= PROBLEM STATEMENT =
Gather all lines in the entries that include the word "none".

= DATA RECORDS =
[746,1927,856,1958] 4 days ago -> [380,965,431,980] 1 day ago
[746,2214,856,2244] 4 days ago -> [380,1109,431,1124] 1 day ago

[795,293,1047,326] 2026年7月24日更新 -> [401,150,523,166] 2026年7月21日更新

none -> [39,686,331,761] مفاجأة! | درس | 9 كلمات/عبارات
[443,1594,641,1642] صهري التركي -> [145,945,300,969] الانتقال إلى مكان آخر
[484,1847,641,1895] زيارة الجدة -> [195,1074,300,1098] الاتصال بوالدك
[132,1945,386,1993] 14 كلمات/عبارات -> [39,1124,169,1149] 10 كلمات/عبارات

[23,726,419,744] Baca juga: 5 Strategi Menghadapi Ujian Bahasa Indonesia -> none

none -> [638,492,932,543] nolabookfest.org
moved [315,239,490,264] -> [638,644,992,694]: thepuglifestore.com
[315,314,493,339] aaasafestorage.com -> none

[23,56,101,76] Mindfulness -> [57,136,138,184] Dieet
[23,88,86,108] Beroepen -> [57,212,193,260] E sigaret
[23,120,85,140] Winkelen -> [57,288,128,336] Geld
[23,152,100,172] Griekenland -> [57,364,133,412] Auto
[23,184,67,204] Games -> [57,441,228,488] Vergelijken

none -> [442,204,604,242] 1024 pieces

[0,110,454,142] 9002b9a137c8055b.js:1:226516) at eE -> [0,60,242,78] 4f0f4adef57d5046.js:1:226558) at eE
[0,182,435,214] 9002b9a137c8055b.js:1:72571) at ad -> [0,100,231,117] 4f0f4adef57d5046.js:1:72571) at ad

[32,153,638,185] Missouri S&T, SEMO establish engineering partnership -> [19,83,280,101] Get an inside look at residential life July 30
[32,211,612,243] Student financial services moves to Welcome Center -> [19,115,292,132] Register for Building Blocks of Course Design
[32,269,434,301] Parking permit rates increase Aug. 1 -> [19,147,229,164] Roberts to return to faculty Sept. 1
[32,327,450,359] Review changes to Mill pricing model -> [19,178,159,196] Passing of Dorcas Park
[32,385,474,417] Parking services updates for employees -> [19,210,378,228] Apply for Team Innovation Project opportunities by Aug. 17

= TASK RESULT =
none -> [39,686,331,761] مفاجأة! | درس | 9 كلمات/عبارات
[23,726,419,744] Baca juga: 5 Strategi Menghadapi Ujian Bahasa Indonesia -> none
none -> [638,492,932,543] nolabookfest.org
[315,314,493,339] aaasafestorage.com -> none
none -> [442,204,604,242] 1024 pieces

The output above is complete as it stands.